Reis, director of the predictive medicine group at the Boston Children’s Hospital computational health informatics program and Harvard Medical School, said, “To date, one of the main drivers of vaccine hesitancy has been a lack of information regarding the effectiveness of the vaccine. This careful epidemiological study provides reliable information on vaccine effectiveness, which we hope will be helpful to those who have not yet decided about vaccination.”

 

Hernán, director of the CAUSALab and professor at the Harvard School of Public Health, said, “This research is a perfect example of how randomized trials and observational healthcare databases complement each other. The adolescent-focused trial of the Pfizer/BioNTech vaccine provided compelling evidence of its effectiveness to prevent symptomatic infection, but the estimates for severe disease and specific age groups were too imprecise.
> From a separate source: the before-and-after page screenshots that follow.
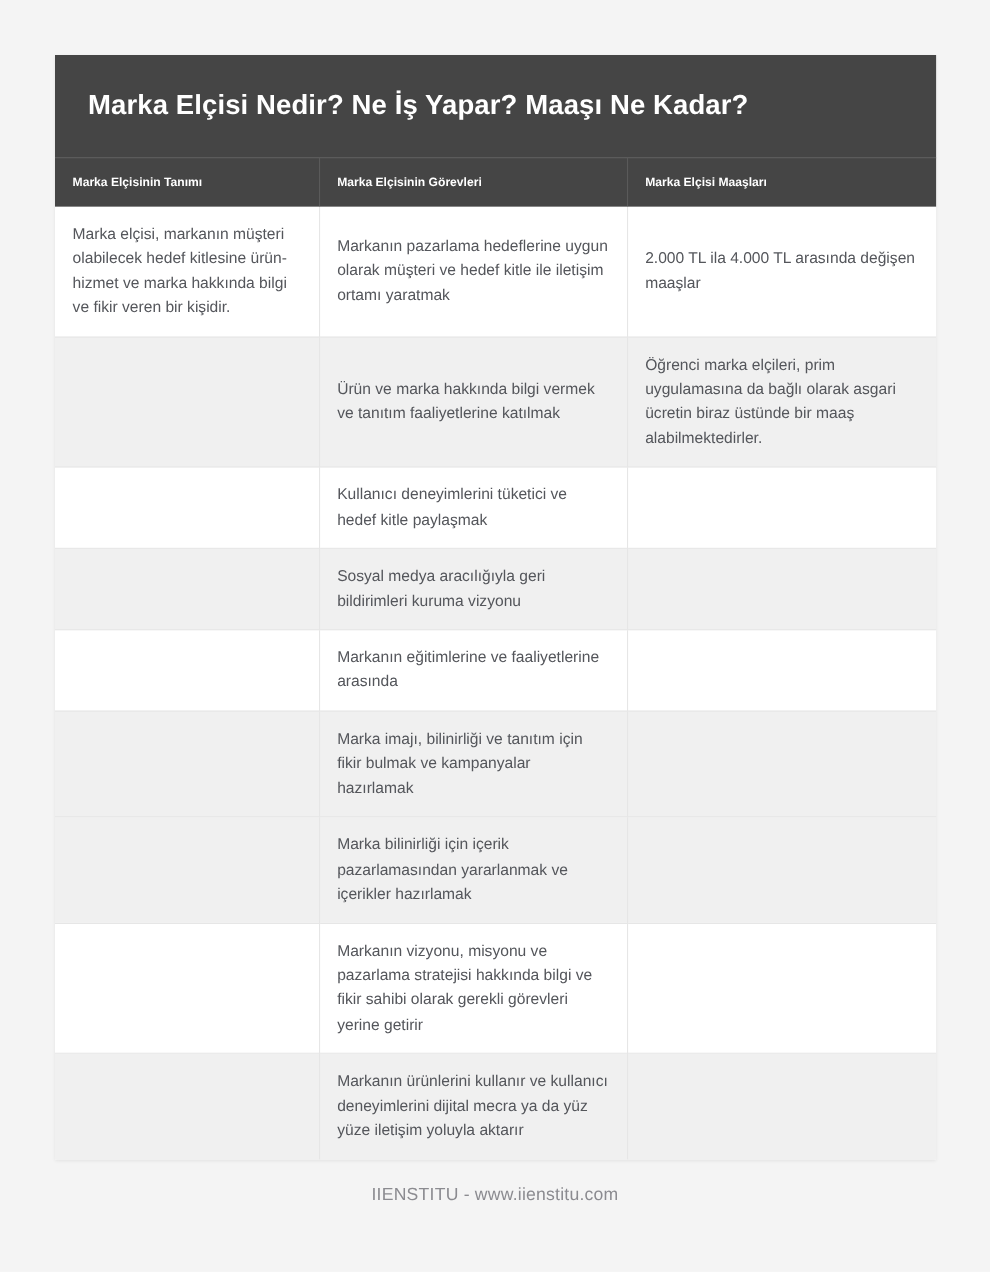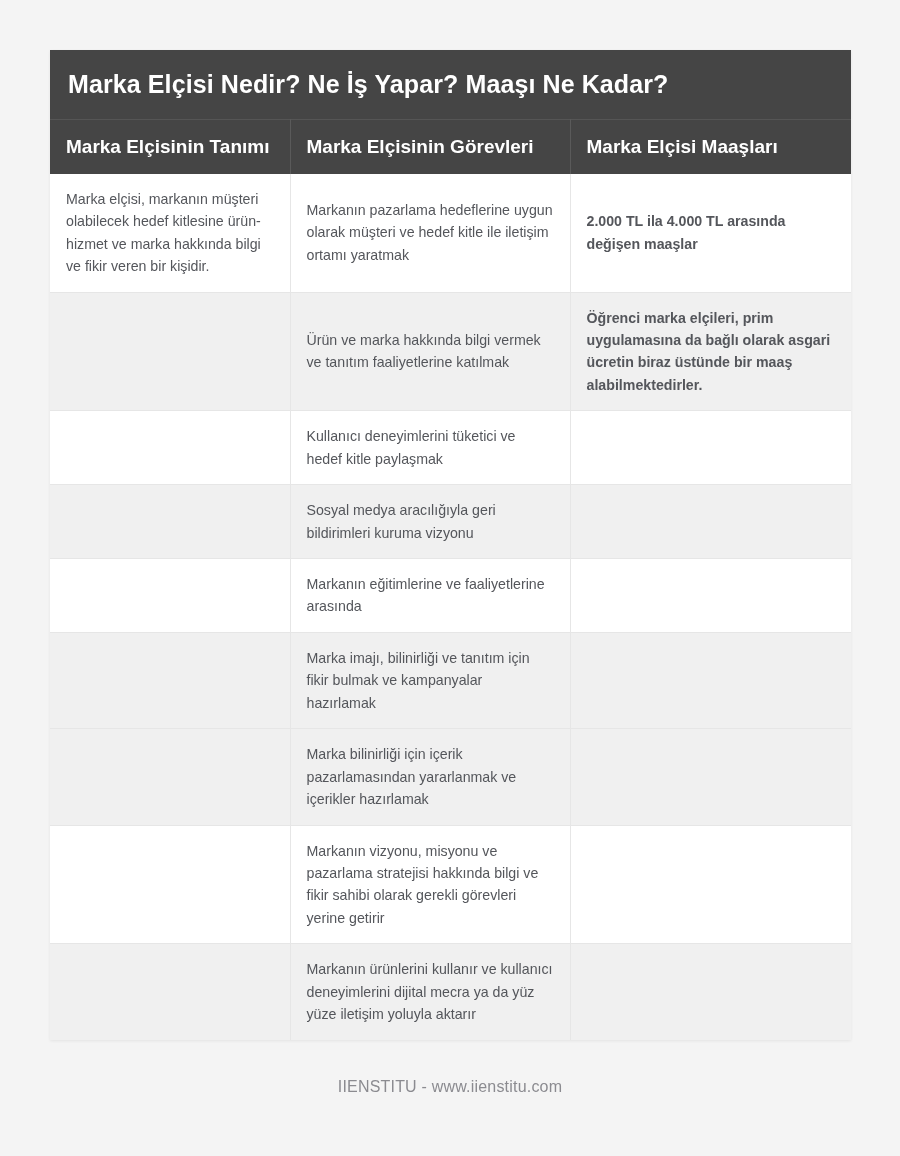--- a/index.html
+++ b/index.html
@@ -37,37 +37,37 @@
     background: #454545;
     padding: 20px 18px 20px 18px;
     box-sizing: border-box;
   }
   .title-text {
     color: #ffffff;
     font-size: 25px;
     font-weight: bold;
     line-height: 1.15;
     letter-spacing: 0.1px;
-    margin: 0;
+    margin: 12px;
   }
 
   
   table.brand-table {
     width: 100%;
     border-collapse: collapse;
     table-layout: fixed;
   }
   table.brand-table col.c1 { width: 240px; }
   table.brand-table col.c2 { width: 280px; }
   table.brand-table col.c3 { width: 281px; }
 
   thead th {
     background: #454545;
     color: #ffffff;
-    font-size: 19px;
+    font-size: 11px;
     font-weight: bold;
     text-align: left;
     padding: 16px 16px 16px 16px;
     border-right: 1px solid #5a5a5a;
     border-top: 1px solid #555555;
     vertical-align: middle;
     box-sizing: border-box;
   }
   thead th:last-child { border-right: none; }
 
@@ -75,21 +75,21 @@
     font-size: 14.2px;
     line-height: 1.58;
     color: #54565b;
     padding: 14px 16px 14px 16px;
     border-right: 1px solid #e6e6e6;
     border-bottom: 1px solid #e6e6e6;
     vertical-align: middle;
     box-sizing: border-box;
     word-wrap: break-word;
   }
-  tbody td:last-child { border-right: none; font-weight: bold; }
+  tbody td:last-child { border-right: none; }
   tbody tr.row-odd  td { background: #ffffff; }
   tbody tr.row-even td { background: #f0f0f0; }
   tbody tr:last-child td { border-bottom: none; }
 
   td.empty-cell { padding: 0; }
 
   
   .footer {
     position: absolute;
     left: 0;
This analysis of Clalit’s high-quality database emulates the design of the original trial, uses its findings as a benchmark, and expands upon them to confirm the vaccine’s effectiveness in adolescents. This combination of evidence from randomized trials and observational studies is a model for efficient medical research, something which is especially important in COVID times.”

 

Lipsitch, director of the center for communicable disease dynamics and professor at the Harvard School of Public Health, concluded that “in all studies of vaccine effectiveness, a major challenge is to ensure that those we are comparing to identify the vaccine’s effect are similar in the other characteristics that may predict whether they get infected or ill. This is especially hard in the context of a rapidly growing, age-targeted vaccine campaign. Clalit’s extraordinary database made it possible to design a study that addressed these challenges in a way that provides tremendous confidence in the inferences that come out of the study.”